Complete Example: Bearer Token Guard
// plugin.js
({
_config: null,
on_server_start(config_json) {
this._config = JSON.parse(config_json);
bext.log("info", `bearer-guard: protecting ${this._config.prefixes.join(", ")}`);
return null;
},
on_request(ctx_json) {
const ctx = JSON.parse(ctx_json);
const protectedPath = this._config.prefixes.some((p) => ctx.path.startsWith(p));
if (!protectedPath) {
return bext.middleware_continue();
}
const authHeader = ctx.headers.find(([k]) => k.toLowerCase() === "authorization");
if (!authHeader || !authHeader[1].startsWith("Bearer ")) {
bext.emit_metric("bearer_guard_denied", 1, JSON.stringify({ reason: "missing" }));
return bext.middleware_respond(JSON.stringify({
status: 401,
headers: [["www-authenticate", "Bearer realm=api"]],
body: "missing bearer token",
}));
}
const token = authHeader[1].slice("Bearer ".length);
if (!this._config.allowed_tokens.includes(token)) {
bext.emit_metric("bearer_guard_denied", 1, JSON.stringify({ reason: "invalid" }));
return bext.middleware_respond(JSON.stringify({
status: 403,
headers: [],
body: "invalid token",
}));
}
return bext.middleware_continue();
},
})
Corresponding bext.config.toml:
[plugins.bearer-guard]
sandbox = "v8"
path = "./plugins/bearer-guard/plugin.js"
[plugins.bearer-guard.config]
prefixes = ["/api/", "/admin/"]
allowed_tokens = ["tok_live_xxx", "tok_live_yyy"]
[plugins.bearer-guard.sandbox.limits]
max_heap_bytes = 33554432
fuel_per_call = 500
tick_interval_ms = 25
When to Pick V8 vs QuickJS vs WASM
| Need | Pick |
|---|---|
| Tiny footprint, dozens of plugins per server | QuickJS |
| JavaScript on the hot path, <1ms budget | V8 |
| Non-JS languages (Rust, Go, AssemblyScript) | WASM |
| Deterministic execution, auditable fuel | WASM |
| Share one runtime with React SSR | V8 |
| Strict memory isolation with OS-level sandbox | nsjail |
The V8 tier is deliberately the heaviest JS option — reach for it when you are already using bext's V8-based SSR and want to amortize the engine cost across your plugin surface too.
Known Differences
The V8 tier is a first-class plugin runtime, but it is not yet a drop-in replacement for the wasmtime tier.
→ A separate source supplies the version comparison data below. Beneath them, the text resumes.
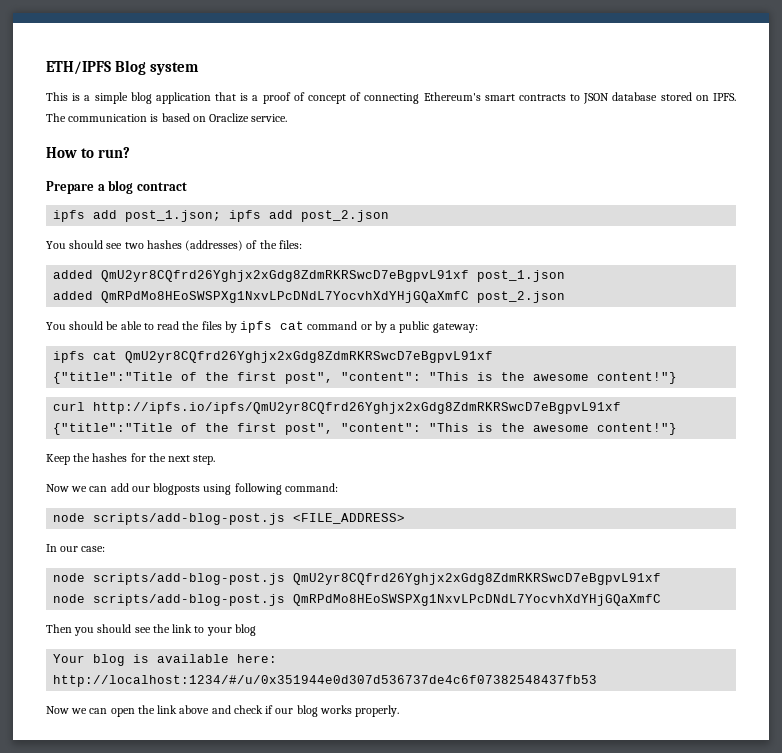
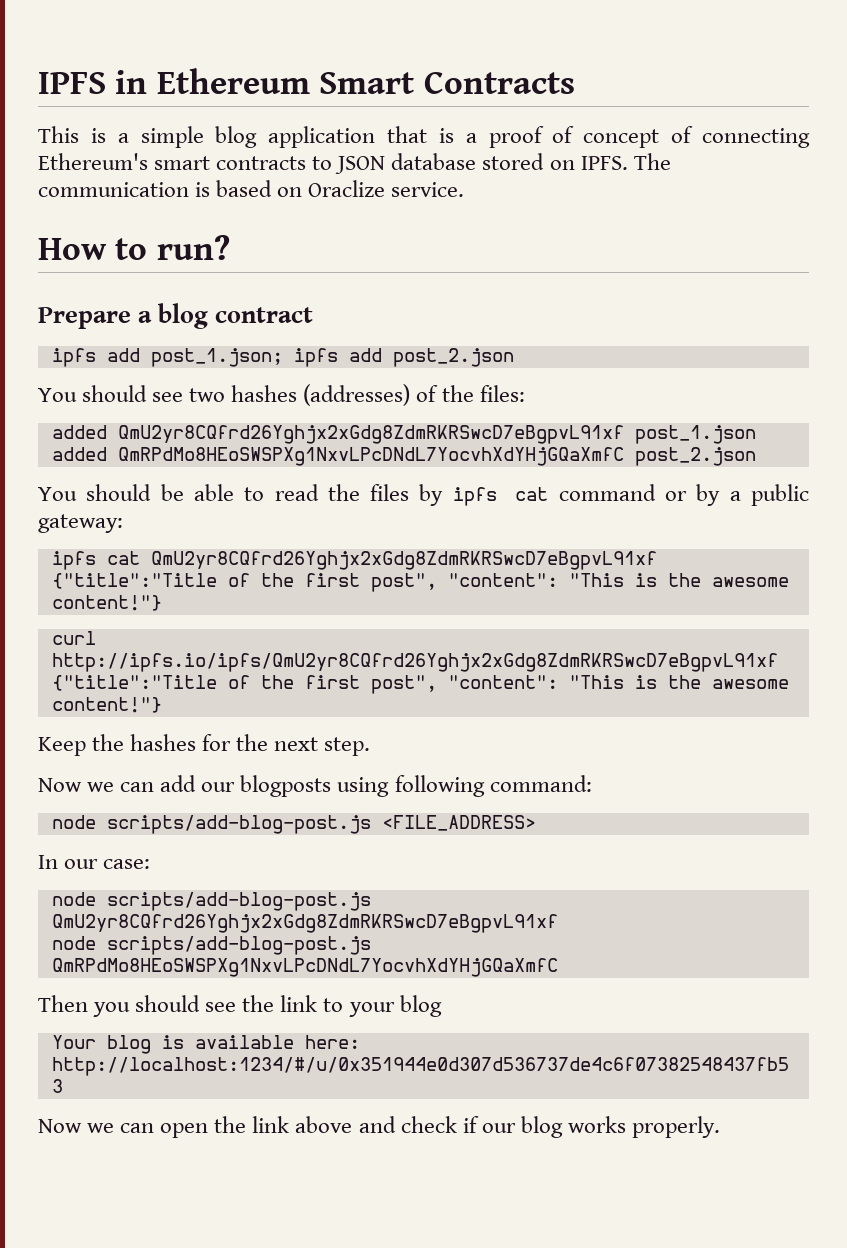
[46,60,200,75] ETH/IPFS Blog system -> [38,68,575,94] IPFS in Ethereum Smart Contracts

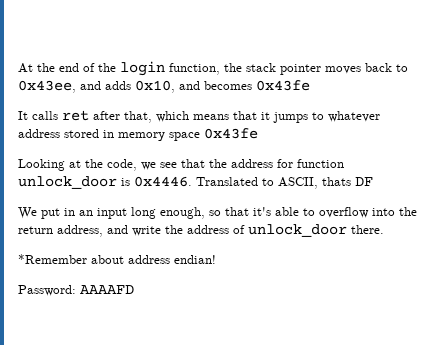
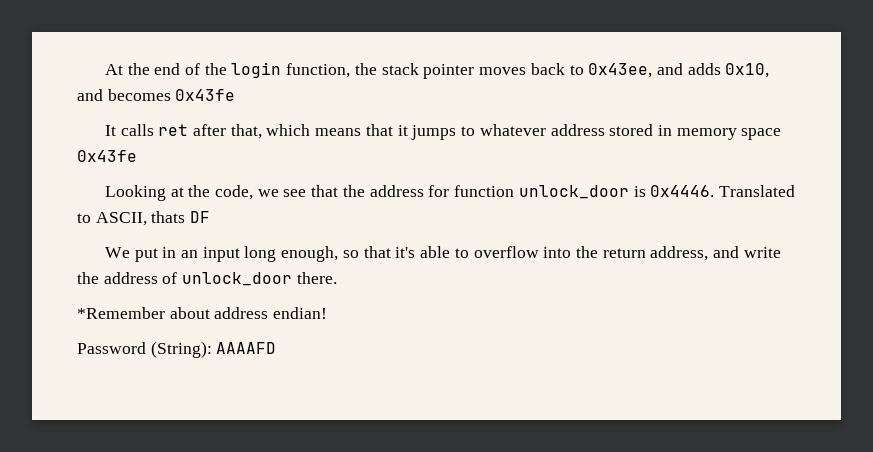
[18,285,76,296] Password: -> [77,341,212,358] Password (String):

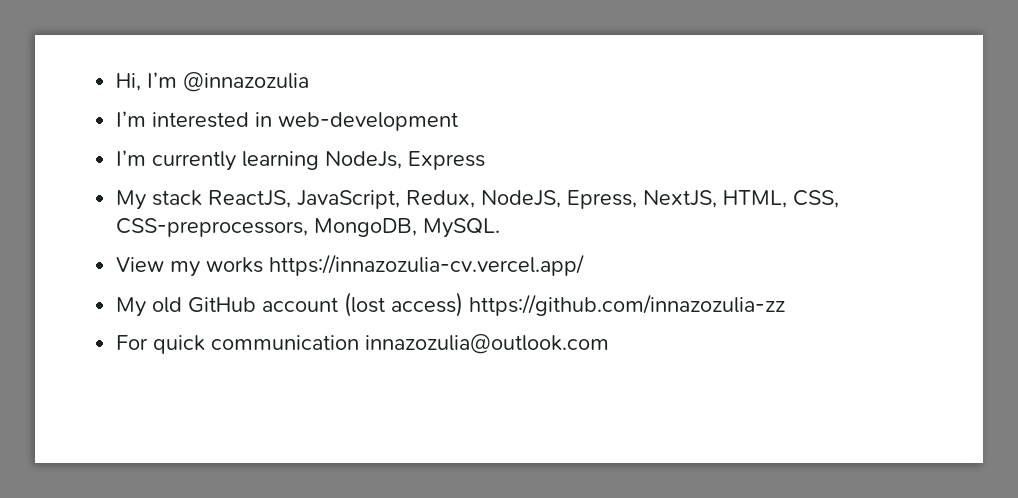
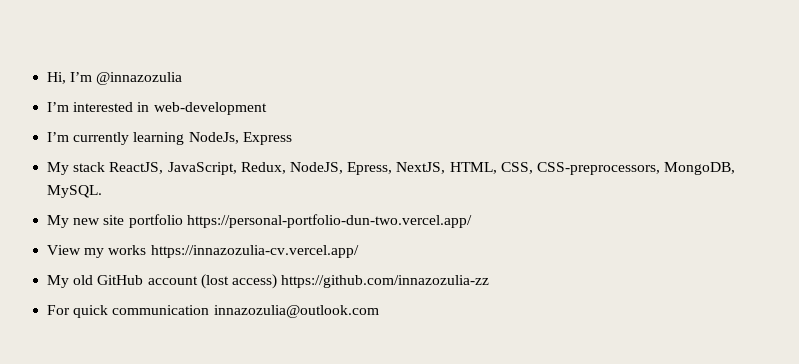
(501, 228) none -> [47,214,472,228] // My new site portfolio https://personal-portfolio-dun-two.vercel.app/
The authoritative list of gaps (approximate fuel semantics, deferred E1/E2 capability bindings, the worker-thread leak, and the single-integration-test pattern we use to work around a rusty_v8 v130 test-harness bug) is maintained alongside the crate at crates/bext-plugin-v8/KNOWN_DIFFERENCES.md. Read it before deploying a V8 plugin to production.